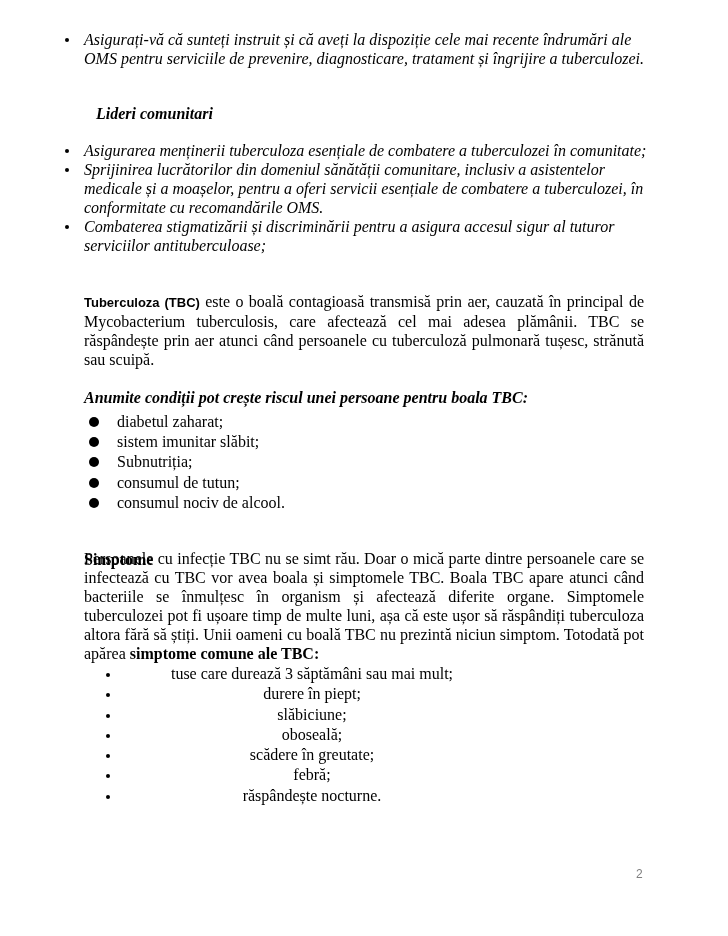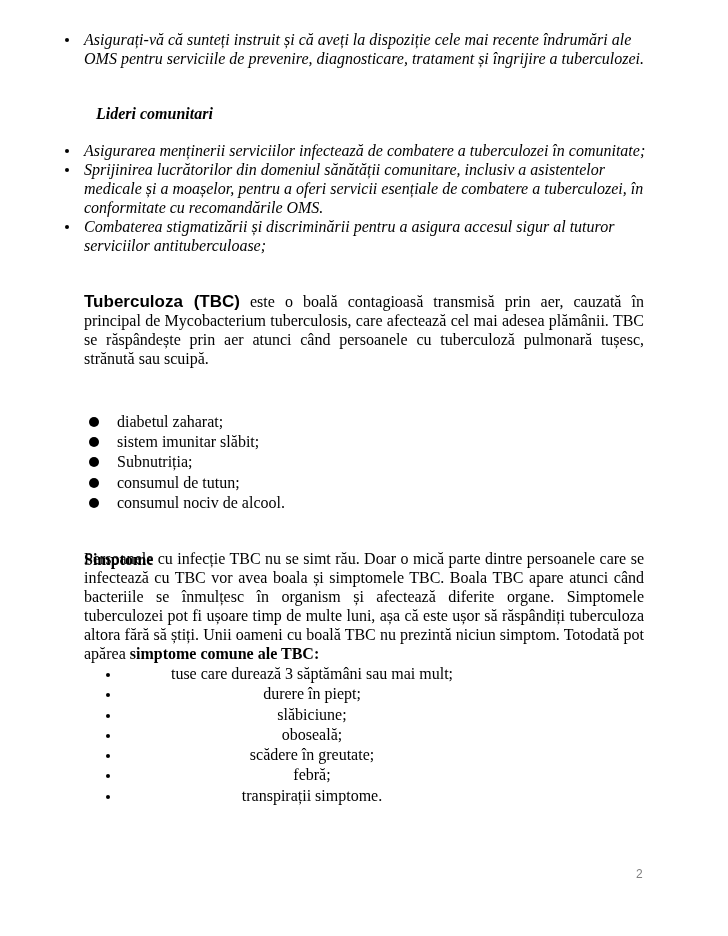--- a/index.html
+++ b/index.html
@@ -89,21 +89,21 @@
       font-weight: bold;
       font-style: italic;
     }
     .justify {
       text-align: justify;
       text-align-last: left;
     }
     .lead-bold {
       font-family: "Liberation Sans", "DejaVu Sans", sans-serif;
       font-weight: bold;
-      font-size: 17px;
+      font-size: 13px;
     }
     .b { font-weight: bold; margin-top: 20px; }
     .pageno {
       font-family: "Liberation Sans", "DejaVu Sans", sans-serif;
       font-size: 12px;
       color: #7f7f7f;
     }
   </style>
 </head>
 <body>
@@ -118,37 +118,38 @@
       </li>
     </ul>
   </div>
 
   <div class="blk heading-it" style="left:84px; top:104px;margin-left:12px;">Lideri comunitari</div>
 
   <div class="blk" style="left:60px; top:141px; width:600px;">
     <ul class="sb">
       <li>
         <span class="dot"></span>
-        <span>Asigurarea menținerii serviciilor infectează de combatere a tuberculozei în comunitate;</span>
+        <span>Asigurarea menținerii tuberculoza esențiale de combatere a tuberculozei în comunitate;</span>
       </li>
       <li>
         <span class="dot"></span>
         <span>Sprijinirea lucrătorilor din domeniul sănătății comunitare, inclusiv a asistentelor medicale și a moașelor, pentru a oferi servicii esențiale de combatere a tuberculozei, în conformitate cu recomandările OMS.</span>
       </li>
       <li>
         <span class="dot"></span>
         <span>Combaterea stigmatizării și discriminării pentru a asigura accesul sigur al tuturor serviciilor antituberculoase;</span>
       </li>
     </ul>
   </div>
 
   <div class="blk justify" style="left:84px; top:292px; width:560px;">
     <span class="lead-bold">Tuberculoza (TBC)</span><span> este o boală contagioasă transmisă prin aer, cauzată în principal de Mycobacterium tuberculosis, care afectează cel mai adesea plămânii. TBC se răspândește prin aer atunci când persoanele cu tuberculoză pulmonară tușesc, strănută sau scuipă.</span>
   </div>
 
+  <div class="blk heading-it" style="left:84px; top:388px;">Anumite condiții pot crește riscul unei persoane pentru boala TBC:</div>
 
   <div class="blk" style="left:83px; top:408px; width:500px;">
     <ul class="lb">
       <li>
         <span class="dot"></span>
         <span>diabetul zaharat;</span>
       </li>
       <li>
         <span class="dot"></span>
         <span>sistem imunitar slăbit;</span>
@@ -195,20 +196,20 @@
       <li>
         <span class="dot"></span>
         <span>scădere în greutate;</span>
       </li>
       <li>
         <span class="dot"></span>
         <span>febră;</span>
       </li>
       <li>
         <span class="dot"></span>
-        <span>transpirații simptome.</span>
+        <span>răspândește nocturne.</span>
       </li>
     </ul>
   </div>
 
   <div class="blk pageno" style="left:636px; top:865px;">2</div>
 
 </div>
 
 </body></html>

● ● ● ● ● ● ●

▸ **Assignment**:
All lines above with the word "justify" need to be reported.

▸ **Result of this exercise**:
     .justify {
       text-align: justify;
   <div class="blk justify" style="left:84px; top:292px; width:560px;">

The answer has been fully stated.